[Input data]

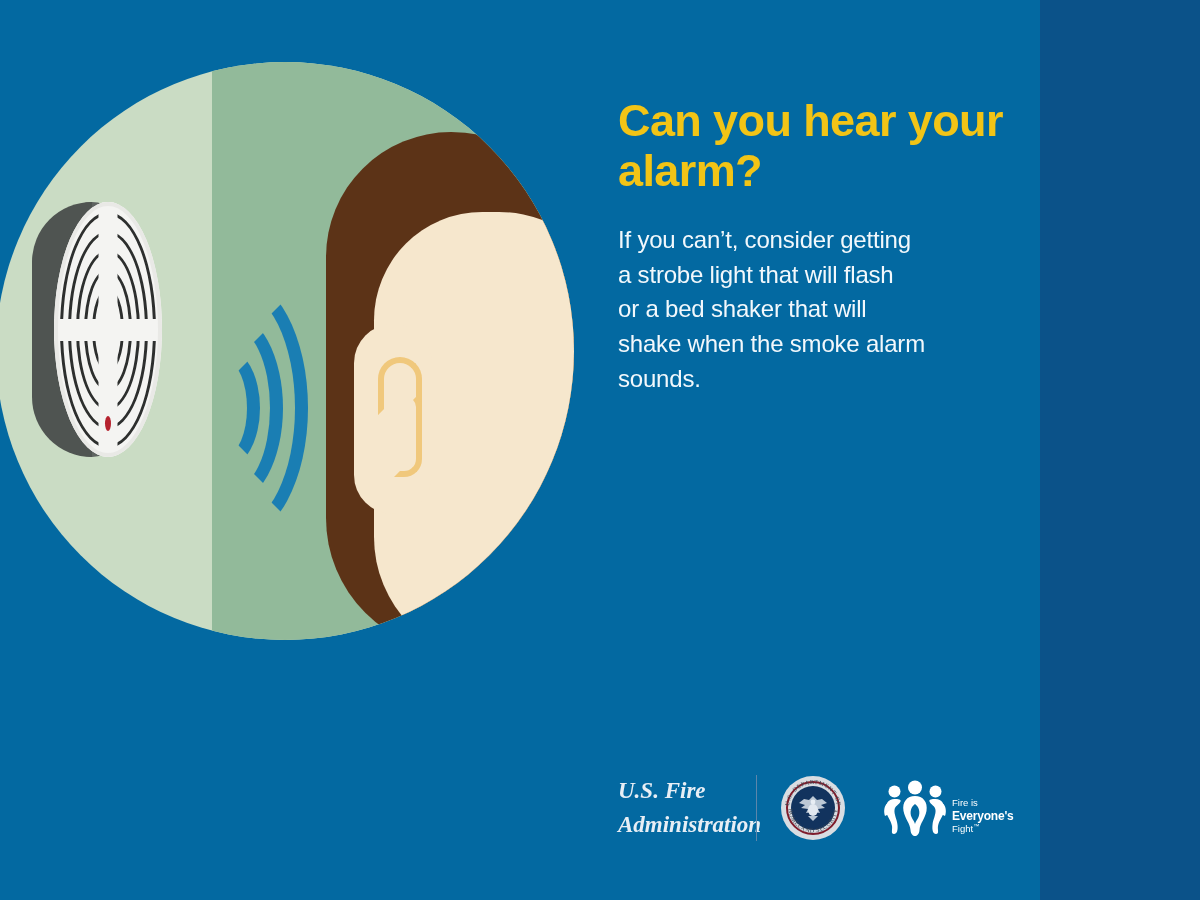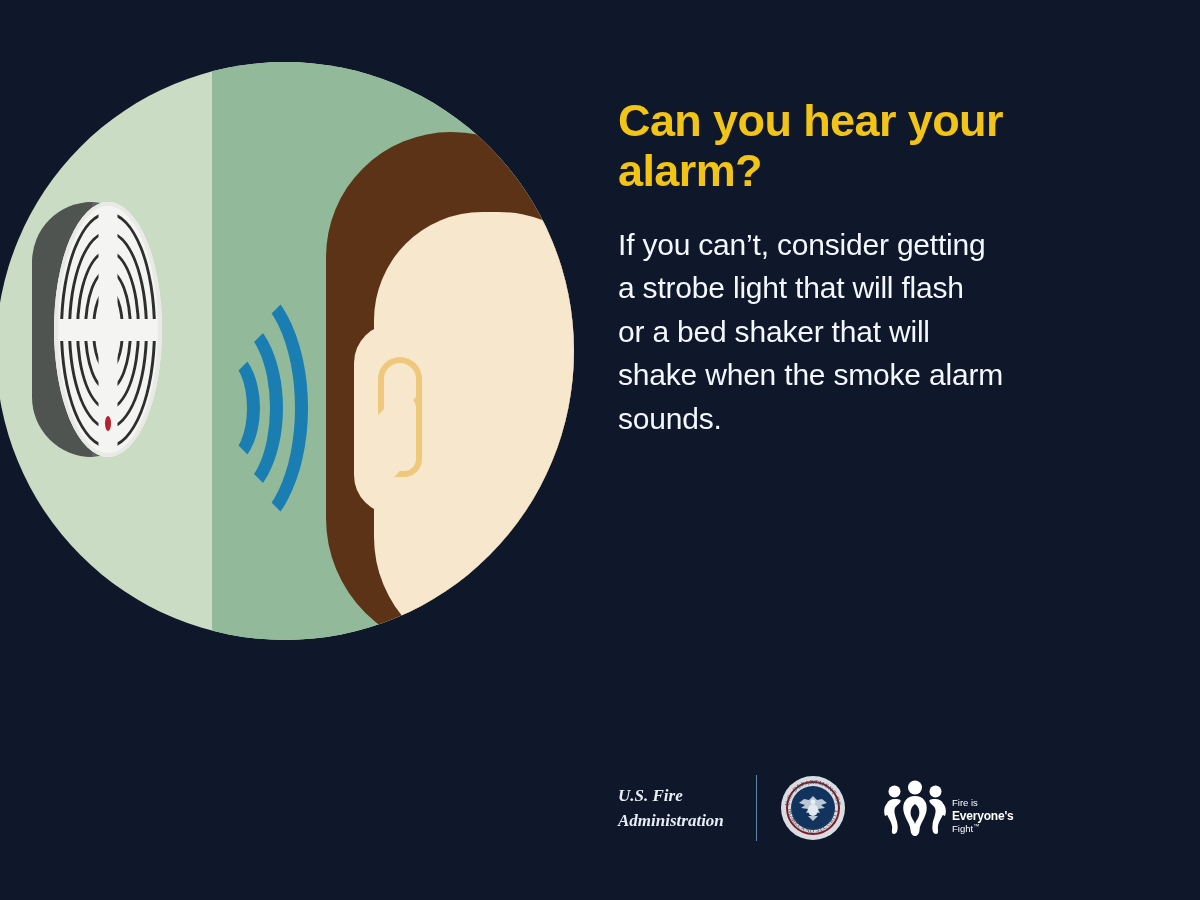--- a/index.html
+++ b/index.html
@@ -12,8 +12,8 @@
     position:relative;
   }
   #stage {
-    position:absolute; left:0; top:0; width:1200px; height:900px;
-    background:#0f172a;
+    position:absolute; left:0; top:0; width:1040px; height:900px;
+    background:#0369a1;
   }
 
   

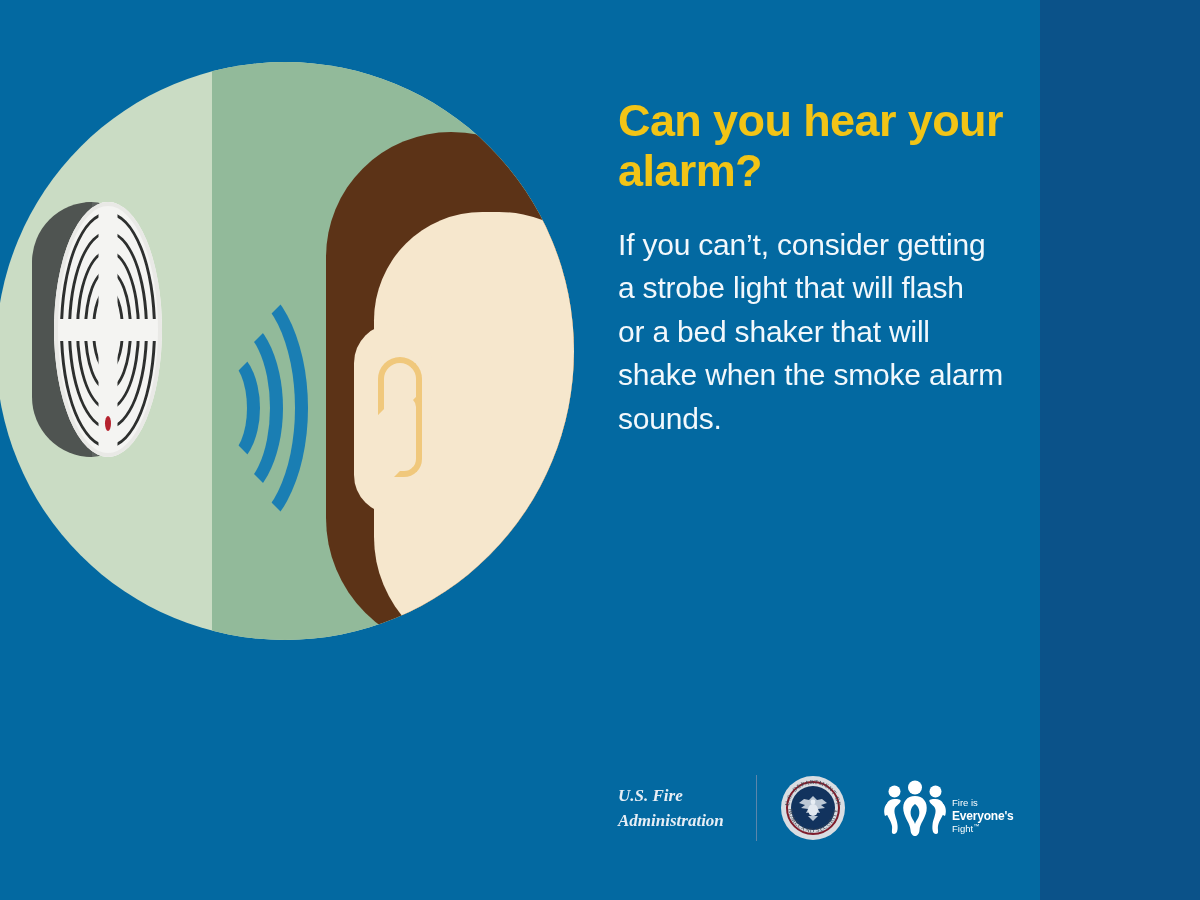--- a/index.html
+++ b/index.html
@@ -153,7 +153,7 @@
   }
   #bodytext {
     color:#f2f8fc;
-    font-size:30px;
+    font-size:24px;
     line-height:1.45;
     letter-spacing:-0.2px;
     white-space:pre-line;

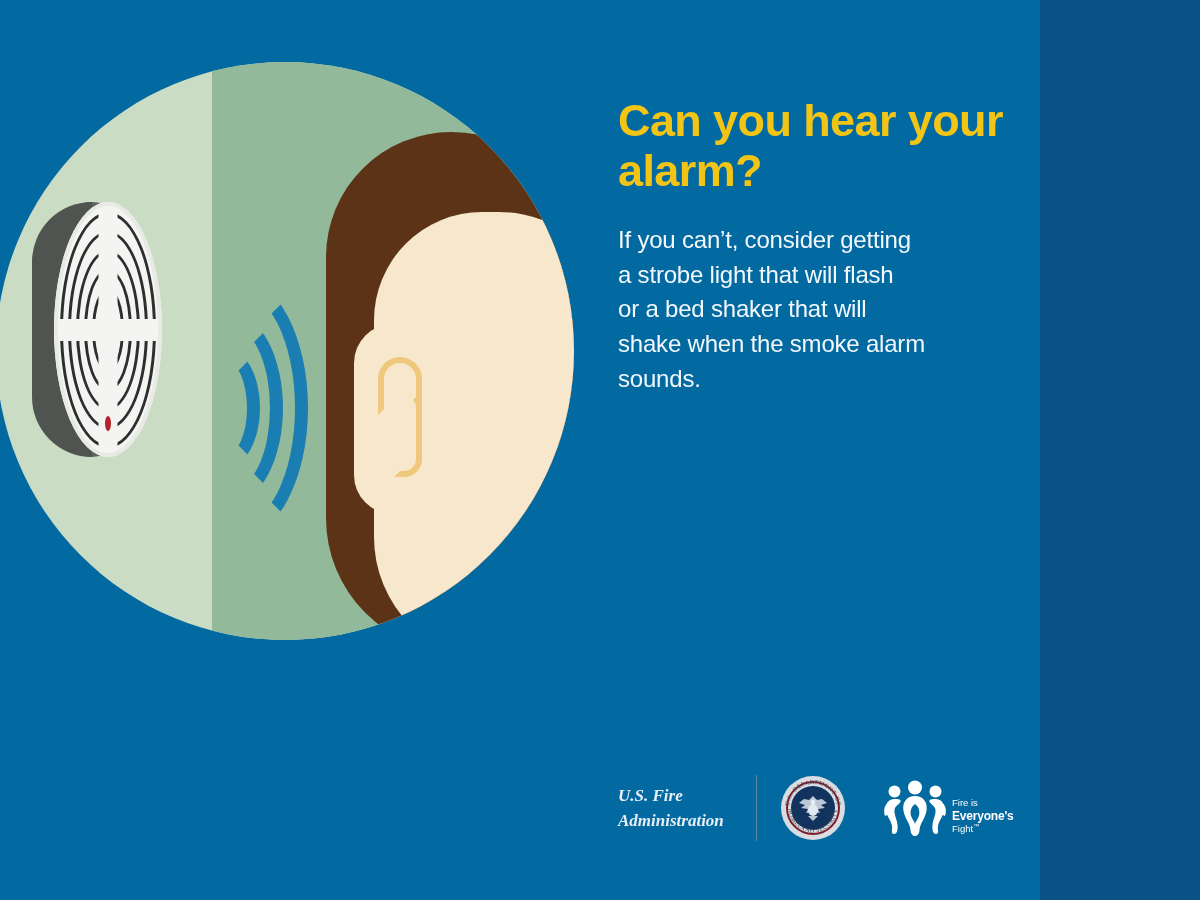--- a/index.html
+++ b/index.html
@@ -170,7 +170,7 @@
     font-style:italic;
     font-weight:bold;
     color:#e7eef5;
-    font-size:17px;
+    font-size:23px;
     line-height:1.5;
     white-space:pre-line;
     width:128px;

[/Input data]

> Your task: If a line in the material contains the word "left", copy that line.

> Completed exercise:
-    position:absolute; left:0; top:0; width:1200px; height:900px;
+    position:absolute; left:0; top:0; width:1040px; height:900px;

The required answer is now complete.